甘望舒看着他那车子淌水走了, 徐徐消失在园子尽头,她脑子昏沉地站了会儿,在淅沥细雨彻底停歇时, 才恍惚回了神,走到厅里,把澄明的灯带到还乌黑一片的楼上去。
睡到午后, 醒来发现有电了,就给手机充了个电, 给自己煮了碗面吃。
还没决定要在这长住, 这里没有阿姨, 下午甘望舒只能自己充当保姆收拾一下屋里屋外的狼藉。
物业下午也来帮她把倒地的大小三棵树运走了。
一通忙下来已经到晚上,甘望舒叫了个外卖吃后,简单洗了个澡就去睡觉了。
萧津渡一整天都无声无息,可能在补觉也可能以为她在补觉, 甘望舒也就没去找他,她今天也累,打算等明天再说。

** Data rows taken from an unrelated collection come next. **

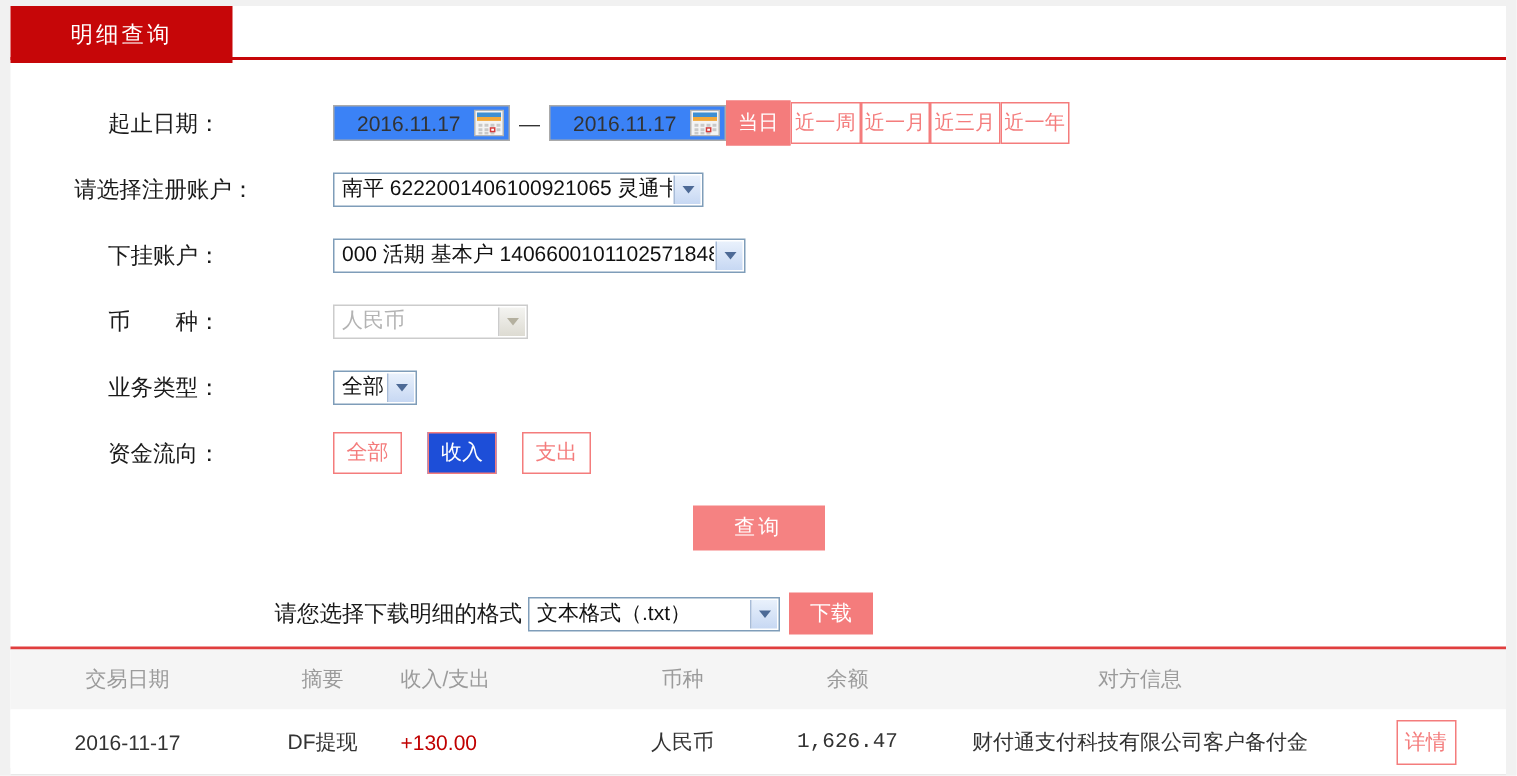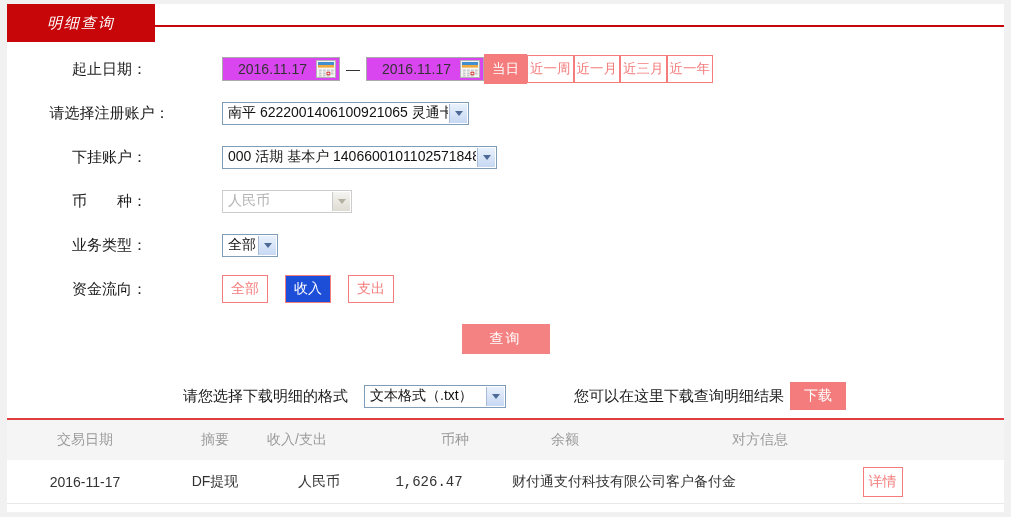--- a/index.html
+++ b/index.html
@@ -5,36 +5,36 @@
   * { box-sizing: border-box; margin: 0; padding: 0; }
   html, body {
     width: 1011px; height: 517px; overflow: hidden;
     background: #f1f1f1;
     font-family: "Liberation Sans", "DejaVu Sans", sans-serif;
     color: #1a1a1a;
   }
   .panel { margin: 4px 7px 0 7px; width: 997px; background: #fff; height: 508px; }
 
   
-  .tabbar { border-bottom: 2px solid #c60608; height: 23px; background: #fff; font-style: italic; }
+  .tabbar { border-bottom: 2px solid #c60608; height: 36px; background: #fff; }
   .tab {
     display: inline-flex; align-items: center; justify-content: center;
     width: 148px; height: 38px; background: #c60608; color: #fff;
     font-size: 15px; cursor: pointer; letter-spacing: 2px;
   }
 
   
   .form { padding-top: 30px; }
   .frow { display: flex; align-items: center; height: 24px; margin-bottom: 20px; }
   .flabel { width: 205px; text-align: center; font-size: 15px; flex: 0 0 205px; white-space: pre; }
   .gap10 { margin-left: 10px; }
 
   .date-input {
     display: inline-flex; align-items: center; width: 118px; height: 24px;
-    border: 1px solid #aaa; background: #d946ef; padding: 0 3px 0 6px;
+    border: 1px solid #aaa; background: #3b82f6; padding: 0 3px 0 6px;
   }
   .date-input .dtext { flex: 1; text-align: center; font-size: 14px; color: #333; }
   .dash { margin: 0 6px; font-size: 14px; color: #333; }
 
   .qbtn {
     display: inline-flex; align-items: center; justify-content: center;
     font-size: 13.5px; cursor: pointer; margin-left: 0; white-space: nowrap;
   }
   .qbtn.filled { background: #f47c7c; color: #fff; padding: 5px 7px; border: 1px solid #f47c7c; }
   .qbtn.outline { background: #fff; color: #f47c7c; padding: 4px 2px; border: 1px solid #f47c7c; }
@@ -203,44 +203,44 @@
       <span class="flowbtn filled">收入</span>
       <span class="flowbtn outline">支出</span>
     </div>
 
     <div class="query-row">
       <button class="query-btn">查询</button>
     </div>
 
     <div class="dl-row">
       <span class="dl-label">请您选择下载明细的格式</span>
-      <span class="xpsel" style="width:142px; margin-left:16px">
+      <span class="xpsel" style="width:168px; margin-left:4px">
         <span class="val">文本格式（.txt）</span>
         <span class="arrowbox">
             <span class="tri"></span>
           </span>
       </span>
-      <span class="dl-hint">您可以在这里下载查询明细结果</span>
       <button class="dl-btn">下载</button>
     </div>
   </div>
 
   <div class="table-wrap">
     <div class="thead">
       <span class="c1">交易日期</span>
       <span class="c2">摘要</span>
       <span class="c3">收入/支出</span>
       <span class="c4">币种</span>
       <span class="c5">余额</span>
       <span class="c6">对方信息</span>
       <span class="c7"></span>
     </div>
     <div class="trow">
       <span class="c1">2016-11-17</span>
       <span class="c2">DF提现</span>
+      <span class="c3 amount">+130.00</span>
       <span class="c4">人民币</span>
       <span class="c5">1,626.47</span>
       <span class="c6">财付通支付科技有限公司客户备付金</span>
       <span class="c7">
         <span class="detail-btn">详情</span>
       </span>
     </div>
   </div>
 </div>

睡前看手机, 她才发现昨晚他发了好友申请, 她不知道, 难怪他要找物业给她来电。
甘望舒点了通过后, 倒头就睡了。
她没想到的是,第二天她去上班了, 上了两小时班, 都快中午了萧津渡还一点动静都没有。
加起来已经一天半没联系了, 昨天可以理解为他一夜没睡在补觉, 今天怎麽回事他是不是忘记他们和好了
按萧总的本性,这样的日子应该一早给她来电, 打不通还会连环call才对呀。
两年不见,萧总变了性子了
也不应该啊,瞧他前晚在酒店抽烟区对她那一通输出,就差飙髒话了,可一点没见外。
相反起来,甘望舒就不是那种能主动找他的人,她不好意思。
只是一早上因为他的失蹤,她脑子里忍不住又满满都是他了。